I know to my bones the answer is something incredibly simple and it will cause me great pain to hand over $100+ to a guy who says, "Oh, you didn't do this," and watch him flick a switch or connect a wire. The only problem is I don't know what incredibly simple solution may be.

Today is my last chance. My wife said this morning "So, today you'll call the heating guy?"

Frustrated in SC.

PS: Did you get that blower wheel to BDNPA? I also have a spare for him.

#CARRIERMAN 12-28-2006 08:24 AM

Hi allenzachary

We just had this happen on a brand new unit that someone installed. We were able to fix the problem with replacing just the one. But before you do you need to make sure you are not ponding water in the exhaust first.
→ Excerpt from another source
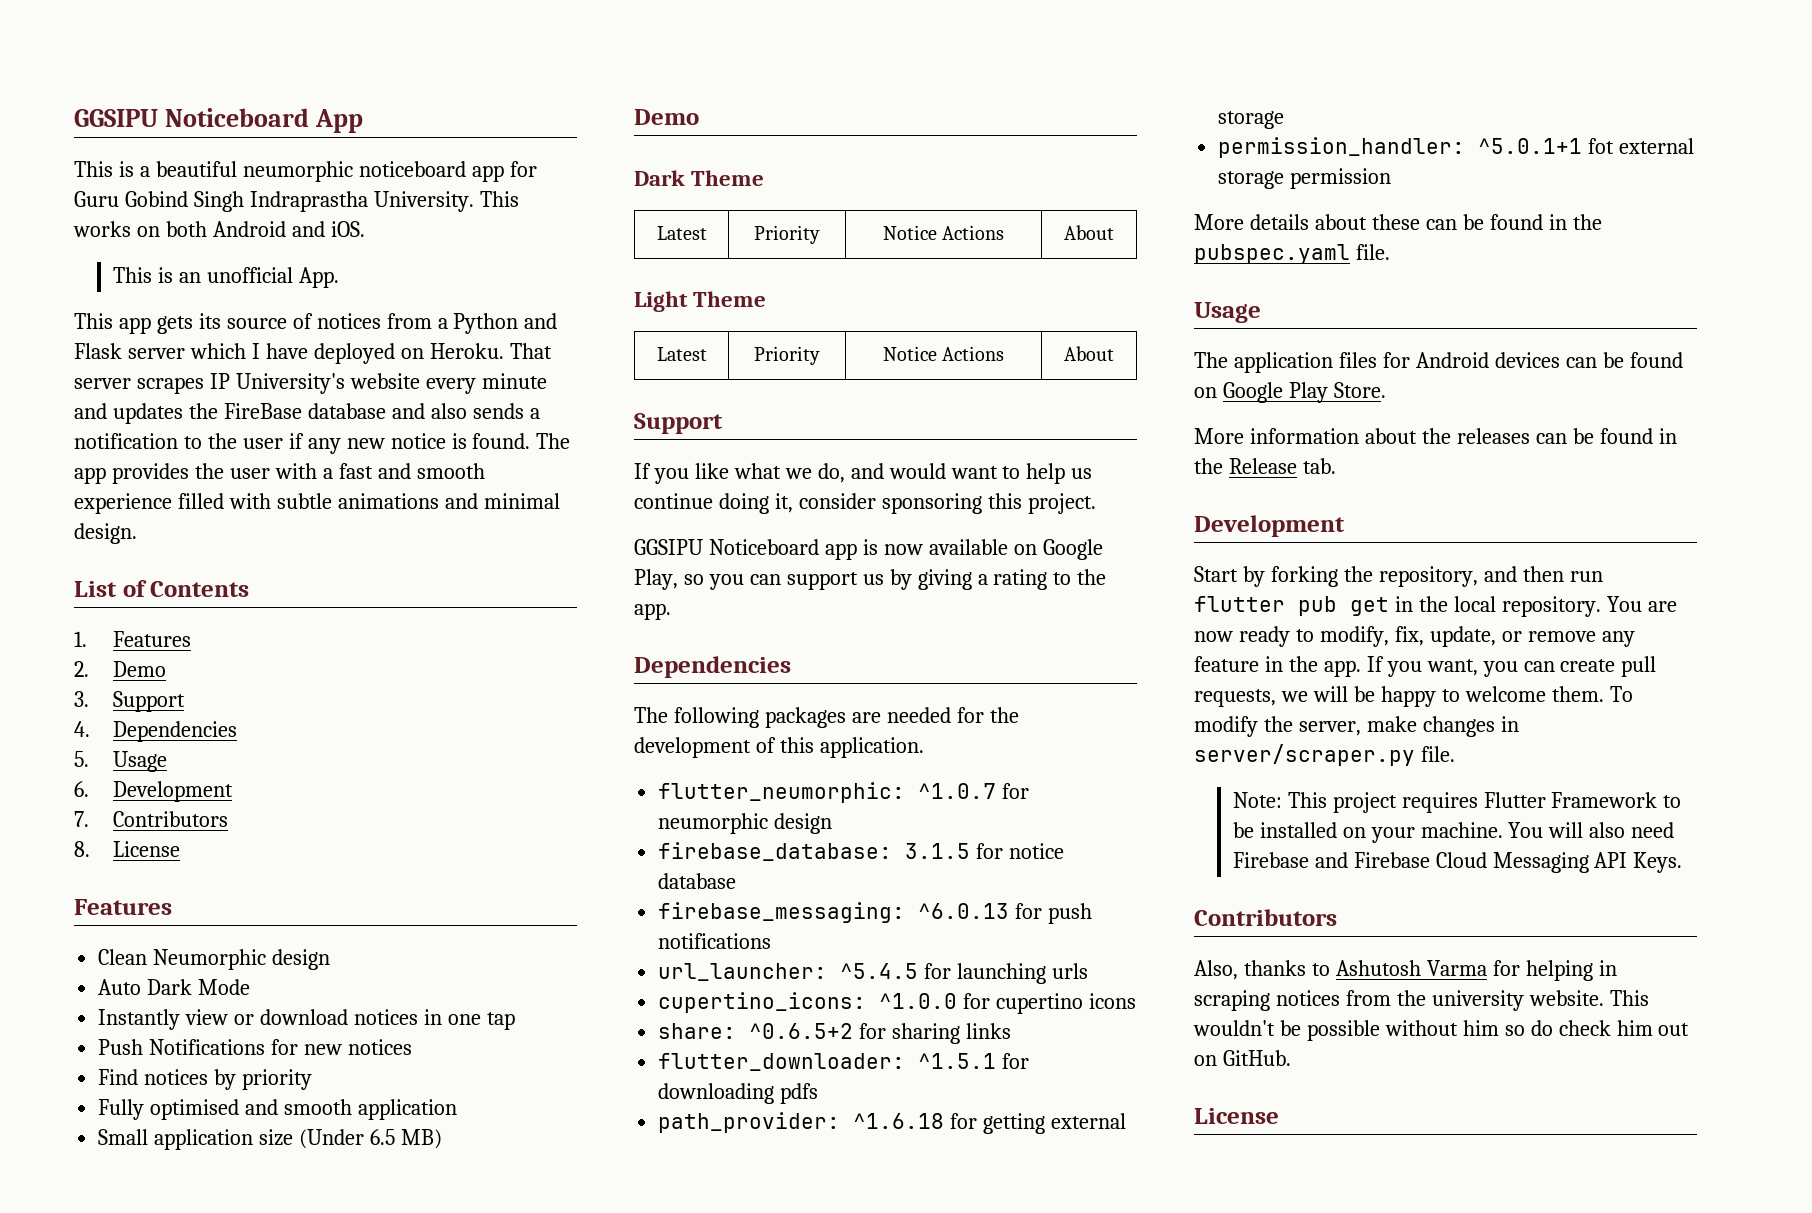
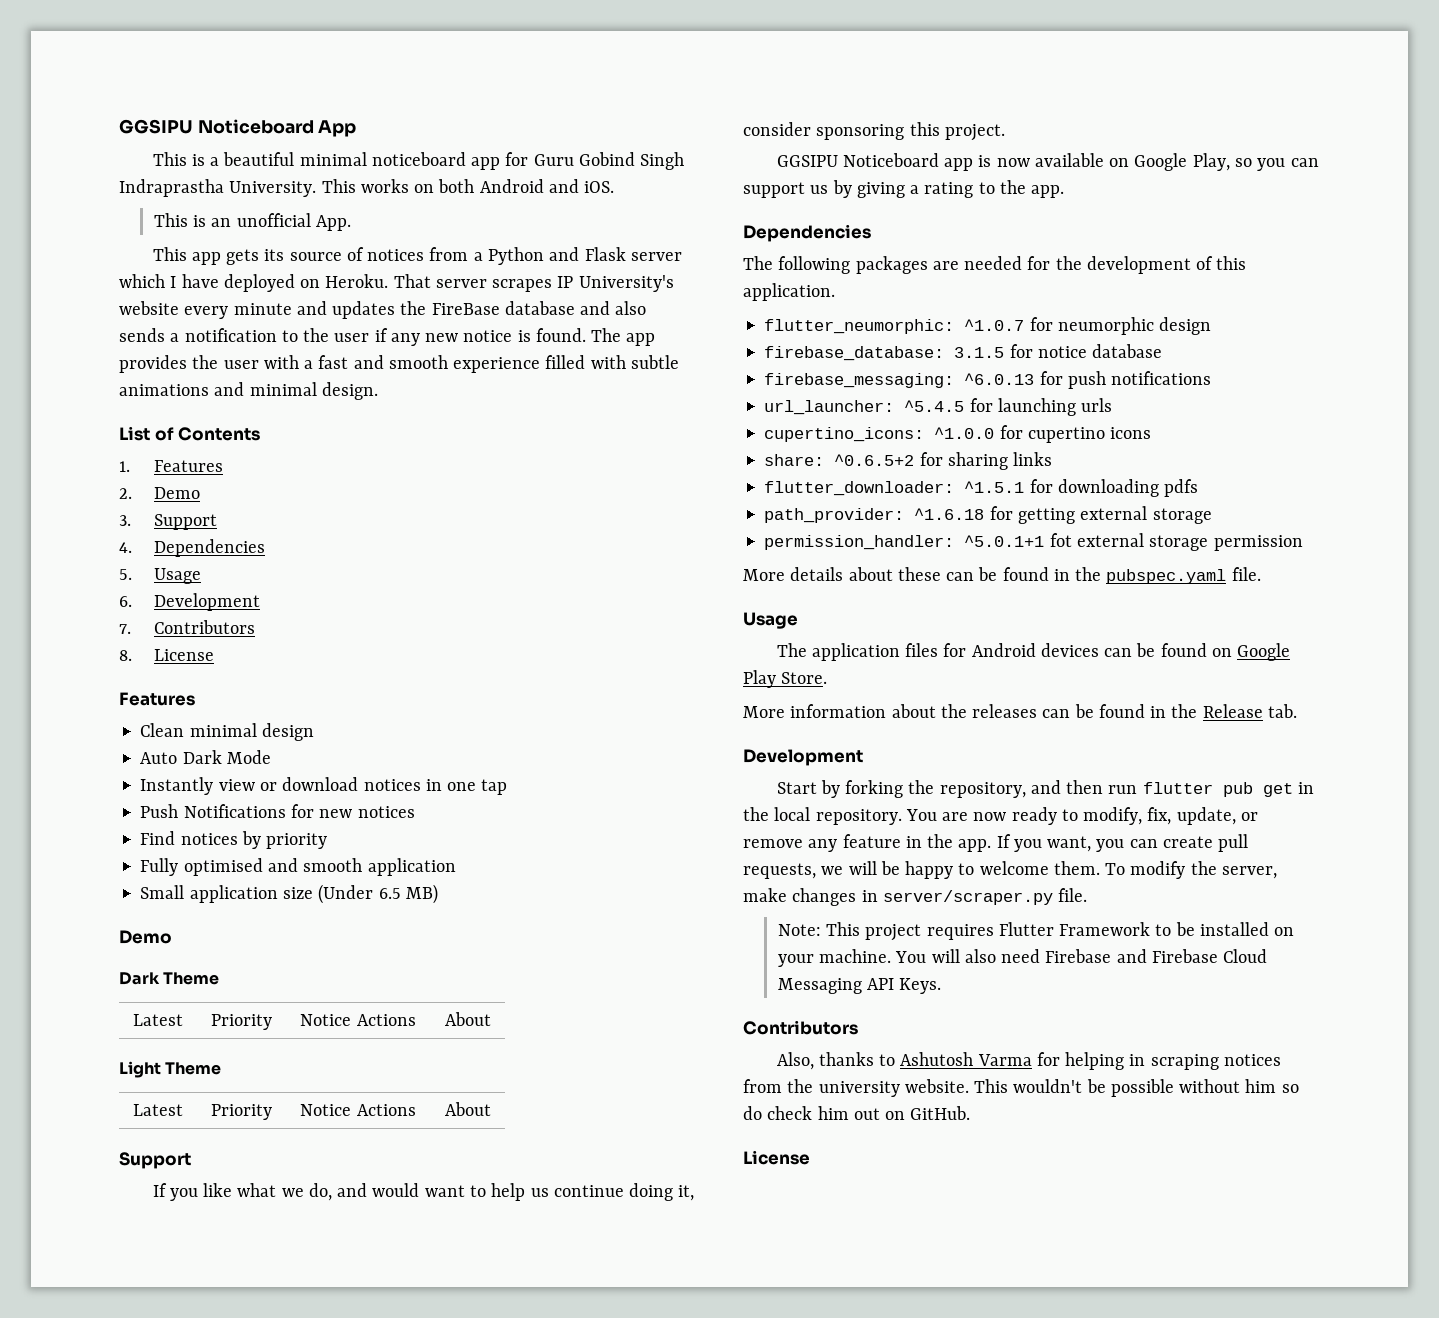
- This is a beautiful neumorphic noticeboard app for Guru Gobind Singh Indraprastha University.
+ This is a beautiful minimal noticeboard app for Guru Gobind Singh Indraprastha University.
- Clean Neumorphic design
+ Clean minimal design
If there is no problem there, you should be good with just replacing the pressure switch. And yes they are mostly unit specific.

Good luck

askme233 12-28-2006 08:48 AM

I'm a newbie here, but Allen Zachary is my son's name so I figured I would post.

I also had similar problems that frustratingly would change somewhat over time. Same difficulty starting (staying started) that if I played with it I could get it to work.

We thought it was various sensors (bad flame sensor?), checked them all. In the end, and after much frustration, it turned out to be the main control unit. A simple LED light on the unit indicated a fault. replacing the unit ($100) cured all of the problems.


zloy 12-28-2006 09:22 AM


Originally Posted by allenzachary (Post 27879)
Heat stays on for 1 to 5 minutes, then shuts off well before thermostat temperature is attained.

I have a similar problem. The difference is I have not changed anything recently (I just bought a house a couple of months ago), I have Concord. In my case, it shut off when I try to heat above 65-67F. It held last night 63F, but shut off in the morning insted of going to 72F.

If I switch off - switch on the heater then it works for 5-15 min and shuts off again. A simple LED light on the heater indicates the "system lockout" fault. It started this Tuesday.

Any suggestion?

Thanks for your help.

caseywa 12-28-2006 10:31 AM blower wheel is damaged and was about ready to tilt. Get ahold of Brad about your wheel. I have his direct email and will get a message to him now.